5 thoughts on “HR! Inclusion doesn’t equal you.

  1. This is a great, provocative topic for discussion.

    I disagree with your conclusion, no question in my mind that the University of Toledo and the judges got it right. This public broadcast of her (incorrect) personal opinion made it untenable for her to continue in a role where she is charged with supporting a constituency she has just cut off at the knees. Further, it demonstrates a clear lack of judgement and sound reasoning. IMHO, both are disqualifying.

    I write this from the perspective of: 1) an HR executive with 30 years of experience in P&G and IBM, 2) one of 40+ an Out Executives at IBM.

  2. Sounds like she was fired not for expressing her opinion, but expressing the “wrong” opinion. If she had submitted a piece that agreed with the liberal administrations point of view she would still have her job. Liberals are all for free speech that agrees with their point of view but if you try and express a different side you will be shouted down, boycotted or in this case fired. Sad double standard.

  3. I will say as a higher educator and someone that has worked on 3 different campuses she wouldn’t have made it if allowed to stay on. Eventually the pressure and push from students would have just not made it possible for her position to be functional. Even though HR has little to do with the student body, they love to be passionate. Working on a college campus is quite the unique experience on so many levels and has the blessing and the curse of inclusivity shoved down every orifice you have. As a young higher education professional we were always taught to be mindful of our personal thoughts/beliefs. Not as a way shut us down, but to be respectful to our purpose and our students. Our mission is to help them grow, formulate thoughts and become accepting members of society. It was far more functional to remain neutral as administrators on a lot of issues so we can better challenge their thoughts. Long story short, yes I agree…if this weren’t a college campus coach her to being more open and inclusive instead of getting rid of her.

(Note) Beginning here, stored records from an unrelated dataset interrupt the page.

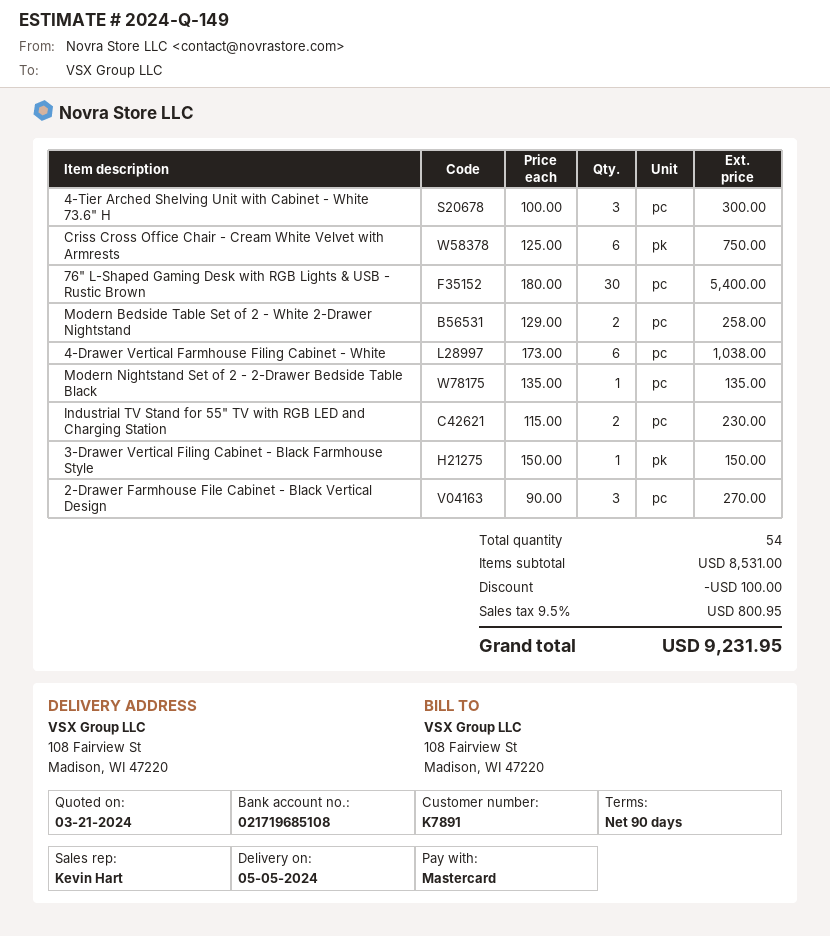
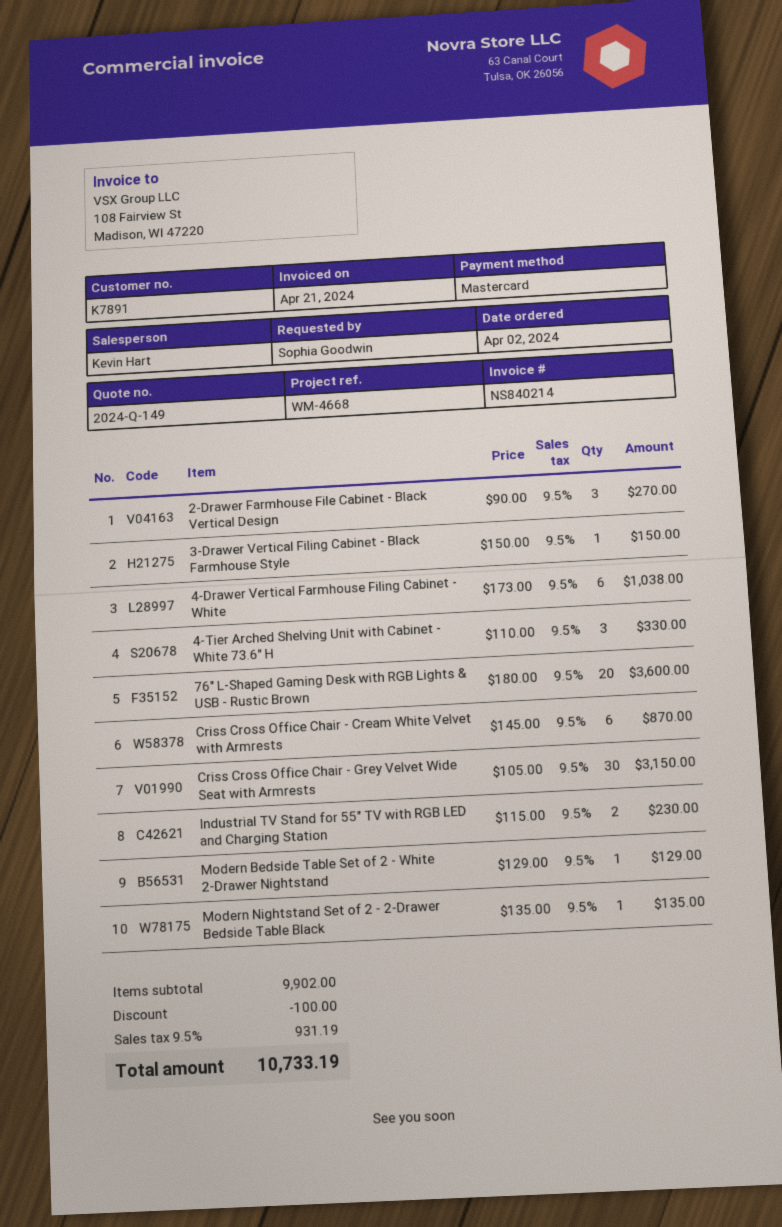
4-Tier Arched Shelving Unit with Cabinet - White 73.6" H: 3 x 100.00 = 300.00 -> 3 x 110.00 = 330.00
Criss Cross Office Chair - Cream White Velvet with Armrests: 6 x 125.00 = 750.00 -> 6 x 145.00 = 870.00
76" L-Shaped Gaming Desk with RGB Lights & USB - Rustic Brown: 30 x 180.00 = 5400.00 -> 20 x 180.00 = 3600.00
Modern Bedside Table Set of 2 - White 2-Drawer Nightstand: 2 x 129.00 = 258.00 -> 1 x 129.00 = 129.00
Criss Cross Office Chair - Grey Velvet Wide Seat with Armrests: none -> 30 x 105.00 = 3150.00
subtotal: 8531.00 -> 9902.00
tax: 9.5% = 800.95 -> 9.5% = 931.19
total: 9231.95 -> 10733.19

  4. Most employers can hire you/fire you for anything. Just recently, CEO dudes threatened to lay off workers who voted for Obama. While it’s your first amendment right to have some protected public speech, it’s not your first amendment right to have a job.

    But more importantly — she’s a public employee and they have a different employment contract. She’s tasked with upholding and guaranteeing an environment free from bigotry. And while it seems noninclusive to fire a woman for being noninclusive, it’s actually part of her job to keep her POV at home.

    So she was basically fired for not doing her job.